Researchers at Milan's San Raffaele Scientific Institute and other centers noted that work focused on the late 1990s linked high pre-ART viral loads to a worse prognosis or marginally higher death risk [2,3], but little research addresses this issue in the current ART era. To fill that gap, they combined the San Raffaele and ICONA cohorts to chart mortality trends in people who started 3 or more antiretrovirals after 1998 and had a pre-ART viral load and CD4 count. They divided pre-ART loads into 100,000 copies or less, 100,000 to 500,000, 500,000 to 1 million, and more than 1 million. They used Cox regression analysis to explore associations between pre-ART viral load and all-cause mortality, AIDS-related mortality, and non-AIDS mortality.
The analysis included 11,877 people whose median year starting ART was 2011 (interquartile range [IQR] 2005-2014. While 7313 people started ART with a viral load below 100,000 copies, 3334 started between 100,000 and 500,000 copies, 652 between 500,000 and 1 million copies, and 578 above 1 million copies. The group had a median age of 38, 78% were men, 82% Italian, 41% infected during sex between men, 35.5% infected during sex between men and women, and 13% infected while injecting drugs. Almost half (49%) started ART within 6 months of their HIV diagnosis. Median viral load and CD4 count when ART began were 62,228 copies and 309 CD4s.
Through a median follow-up of 3.8 years (IQR 1.6 to 7.2) after ART began, 494 people died, including 171 (35%) from AIDS, 272 (55%) from non-AIDS causes, and 51 (10%) from unknown causes. Crude incidence of all-cause mortality was 0.637 per 100 person-years with a pre-ART viral load below 100,000 copies, 0.937 per 100 with a pre-ART load of 100,000 to 500,000 (P = 0.0007 compared with under 100,000), 1.265 per 100 with a pre-ART viral load of 500,000 to 1 million (P = 0.0004), and 1.861 with a pre-ART load above 1 million (P < 0.0001).
Pre-ART viral load predicted all-cause mortality, AIDS mortality, and non-AIDS mortality in a single-factor analysis. In multivariate analysis, pre-ART viral load still strongly predicted all-cause mortality and AIDS mortality, but the association with non-AIDS mortality weakened. The following list gives adjusted hazard ratios (aHR) (and 95% confidence intervals) for death according to pre-ART viral load:
For death from any cause (vs less than 100,000 copies):
-- 100,000 to 500,000: aHR 1.220 (0.979 to 1.520), P = 0.076
-- 500,000 to 1 million: aHR 1.477 (1.003 to 2.174), P = 0.048
-- Over 1 million: aHR 2.229 (1.530 to 3.249), P < 0.001
For AIDS-related death (vs less than 100,000 copies):
-- 100,000 to 500,000: aHR 1.455 (0.990 to 2.140), P = 0.057
-- 500,000 to 1 million: aHR 1.979 (1.129 to 3.469), P = 0.017
-- Over 1 million: aHR: aHR 2.156 (1.178 to 3.944), P = 0.013
For non-AIDS-related death (vs less than 100,000 copies): -- Over 1 million: aHR 2.619 (1.564 to 4.386), P = 0.0003

Gender did not predict all-cause mortality, AIDS mortality, or non-AIDS mortality. HCV positivity independently predicted all-cause mortality and non-AIDS mortality. An AIDS diagnosis independently predicted all three types of mortality. Each more recent year of testing positive for HIV independently lowered the risk of all-cause mortality (aHR 0.975, 0.960 to 0.991, P = 0.003) and AIDS mortality (aHR 0.949, 0.924 to 0.975, P = 0.0001) but not non-AIDS mortality.
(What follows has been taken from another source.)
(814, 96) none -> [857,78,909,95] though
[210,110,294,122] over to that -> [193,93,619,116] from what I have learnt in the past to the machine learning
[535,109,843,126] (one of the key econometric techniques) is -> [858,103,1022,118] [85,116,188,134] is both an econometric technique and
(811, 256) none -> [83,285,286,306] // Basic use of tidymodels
The researchers noted that the modest impact of pre-ART viral load on non-AIDS death risk needs further study. They concluded that the independent impact of pre-ART load on all-cause mortality and AIDS mortality should sustain concern that exposure to high levels of HIV RNA could have an irreversible negative impact. But the declining death risk with each more recent year of HIV diagnosis suggests stronger ART and better overall care are trimming mortality.
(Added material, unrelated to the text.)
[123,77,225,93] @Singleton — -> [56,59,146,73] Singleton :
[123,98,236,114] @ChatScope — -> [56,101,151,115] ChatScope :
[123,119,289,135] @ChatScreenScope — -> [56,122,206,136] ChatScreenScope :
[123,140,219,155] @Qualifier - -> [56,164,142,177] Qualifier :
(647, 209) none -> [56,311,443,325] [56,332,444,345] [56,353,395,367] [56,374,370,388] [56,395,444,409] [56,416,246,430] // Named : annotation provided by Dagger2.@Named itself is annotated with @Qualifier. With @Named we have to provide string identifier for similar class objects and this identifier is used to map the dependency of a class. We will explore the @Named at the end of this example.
1. Galli L, Castagna A, Vergori A, et al. High pre-ART viral load and risk of death in HIV-1 infected subjects: an Italian inter-cohort study. 16th European AIDS Conference. October 25-27, 2017. Milan. Abstract PE21/17.
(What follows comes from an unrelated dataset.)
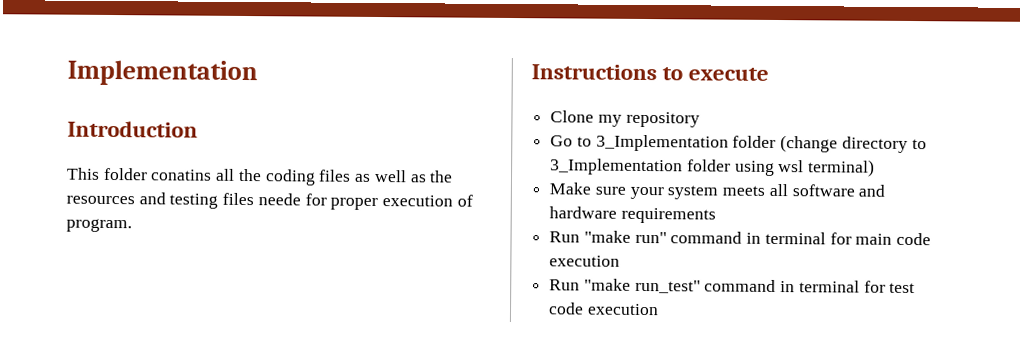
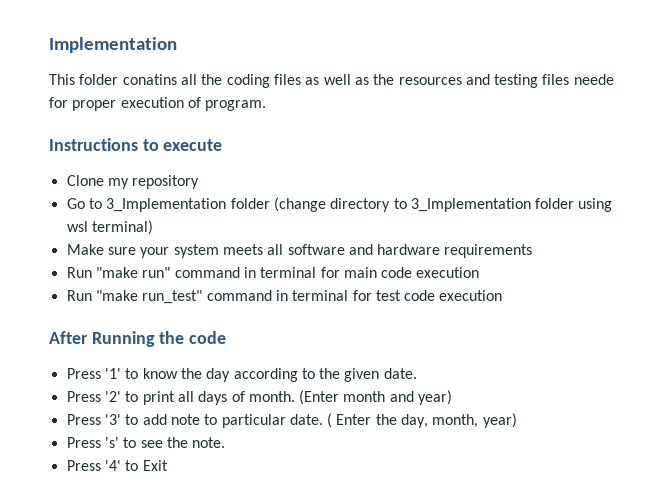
[67,120,198,138] // Introduction -> (177, 45) none
(659, 309) none -> [49,331,227,347] [66,368,417,382] [66,390,453,405] [66,413,517,428] [66,437,226,448] [66,460,168,471] // After Running the code // Press '1' to know the day according to the given date. // Press '2' to print all days of month. (Enter month and year) // Press '3' to add note to particular date. ( Enter the day, month, year) // Press 's' to see the note. // Press '4' to Exit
2. Egger M, May M, Chene G, et al. Prognosis of HIV-1-infected patients starting highly active antiretroviral therapy: a collaborative analysis of prospective studies. Lancet. 2002;360:119-129.
3. Hogg RS, Yip B, Chan KJ, et al. Rates of disease progression by baseline CD4 cell count and viral load after initiating triple-drug therapy. JAMA. 2001;286:2568-2577.